LIMITE AO JUDICIÁRIO

Um dos tópicos do programa prega o combate ao que chama de “ativismo judicial” e “bandidos que estejam no poder — munidos de armas ou de canetas”. O documento também defende a limitação do Poder Judiciário. As observações são feitas dentro da exposição da legenda sobre garantia da ordem, da representação política e da segurança.

“É imprescindível, aliás, o combate ao chamado ‘ativismo judicial’, fenômeno de usurpação do Poder Legislativo, e de violação à separação dos poderes, por meio do qual é desrespeitada a legítima vontade popular exercitada diretamente ou por meio de seus representantes eleitos, inclusive, através de seus silêncios, quando o povo ou seus representantes decidem não legislar sobre algo ou rejeitar proposta legislativa sobre algum tema”, aponta o programa.

No texto, há inúmeras menções a Deus e ao cristianismo, que dão ao programa tom religioso. “A relação entre esta Nação e Cristo é intrínseca, fundante e inseparável”, diz um trecho. “O partido toma como se usos valores fundantes do Evangelho e da Civilização Ocidental, herde irado virtuoso encontro entre as cidades de Jerusalém, de Atenas e de Roma, ciente de que o povo brasileiro acredita que Deu sé o garantidor do verdadeiro desenvolvimento humano (...), aponta outra passagem do programa.

Paulo Octávio cedeu auditório

> Em seu discurso no lançamento do Aliança pelo Brasil, o presidente Jair Bolsonaro fez questão de agradecer ao empresário Paulo Octávio por ter cedido o auditório do Hotel Royal Tulip para a primeira convenção nacional de seu novo partido. O empresário acumula denúncias de corrupção: em 2010, renunciou ao mandato de vice-governador do Distrito Federal após acusação de envolvimento no mensalão do DEM. Já em 2014, foi preso suspeito de participar de esquema de corrupção de agentes públicos para a concessão de alvarás. Ele nega as denúncias.

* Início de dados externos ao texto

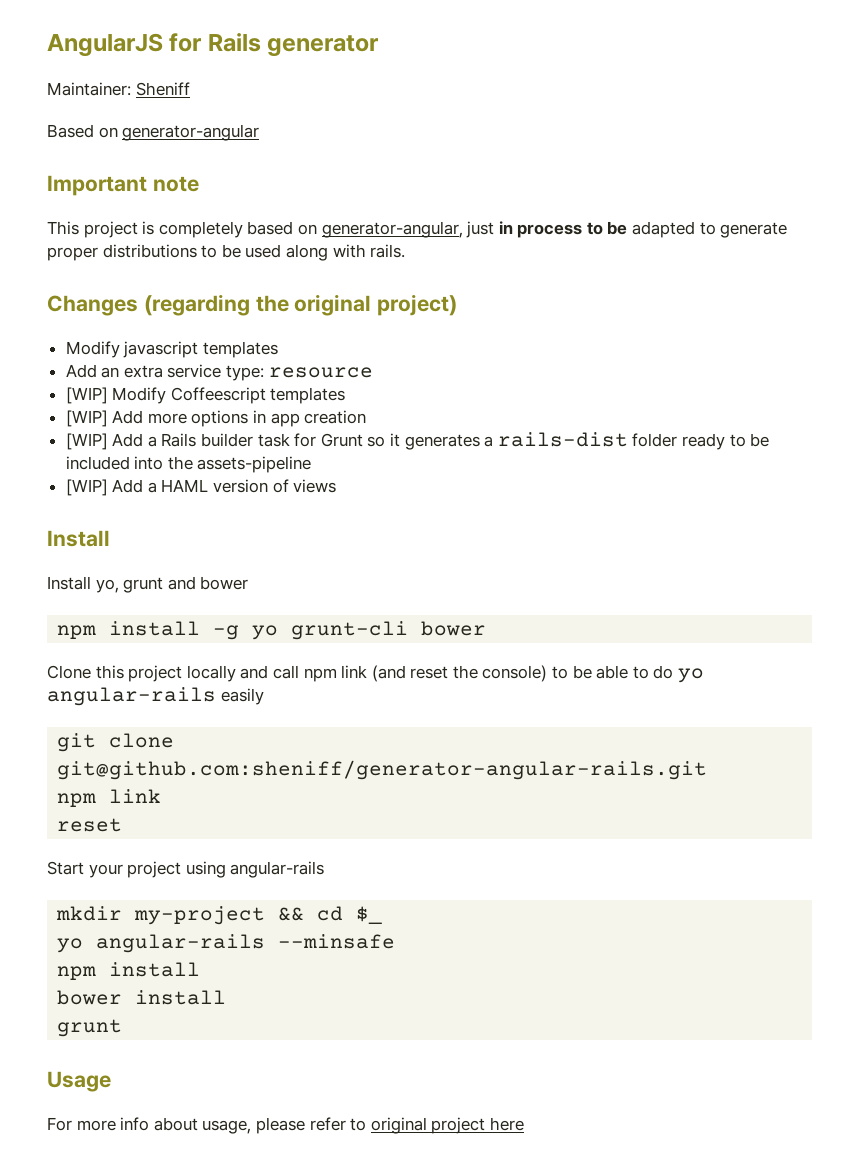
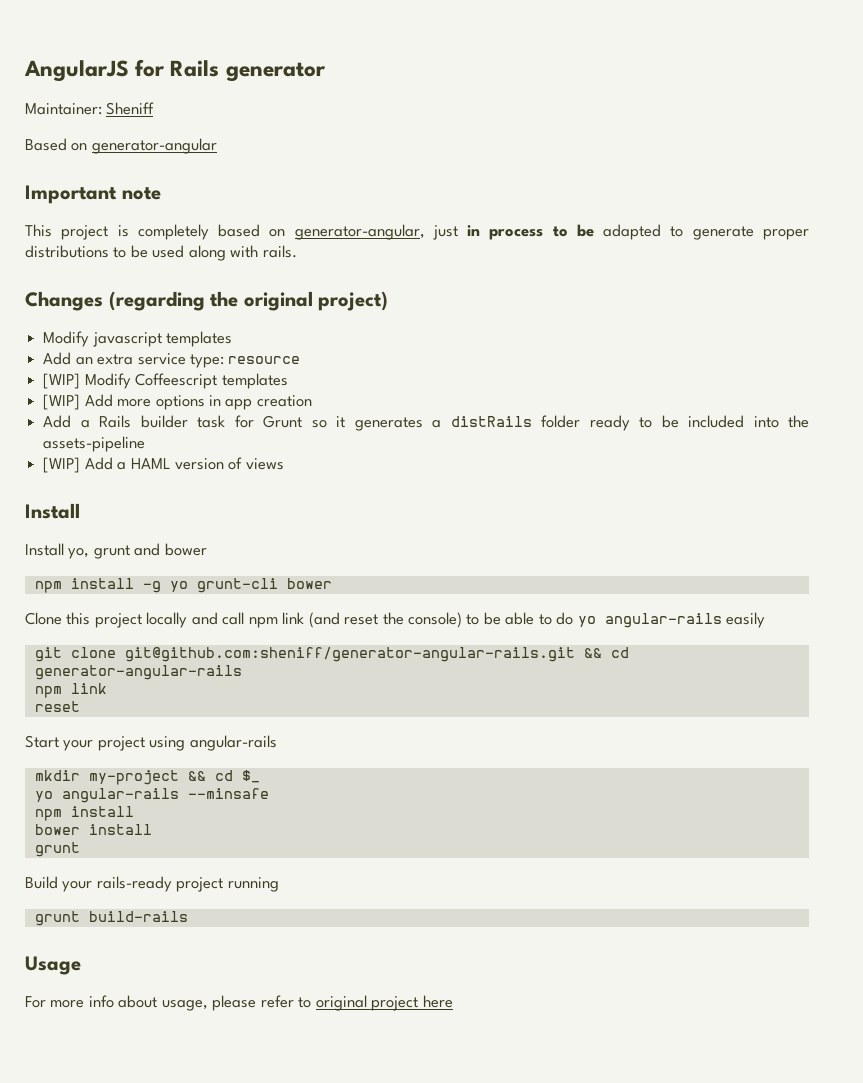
[65,433,108,450] [WIP] -> (312, 401) none
[497,432,628,447] rails-dist -> [450,416,532,427] distRails
(708, 770) none -> [583,647,629,658] [34,665,242,680] && cd generator-angular-rails
(123, 1028) none -> [25,876,279,892] [34,911,188,926] // Build your rails-ready project running // grunt build-rails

> Atual presidente do PSD no Distrito Federal, partido de Gilberto Kassab, o empresário recepcionou Bolsonaro na chegada ao hotel. Paulo Octávio disse que não se filiará ao Aliança e afirmou ter muito carinho pelo presidente, com quem teve contato na Câmara, quando ambos eram deputados. Sobre as investigações, que tramitam no Tribunal de Justiça do Distrito Federal, Octávio disse: — Sou um homem que não tenho nenhuma condenação. Sou virgem, chegar aos 70 anos, virgem e tendo sido político há 20 anos e empresário há 45 anos é uma proeza.

> Sem revelar o valor, o empresário disse que o espaço foi alugado pelo empresário Luiz Felipe Belmonte, que vai assumir o diretório do Aliança no Distrito Federal.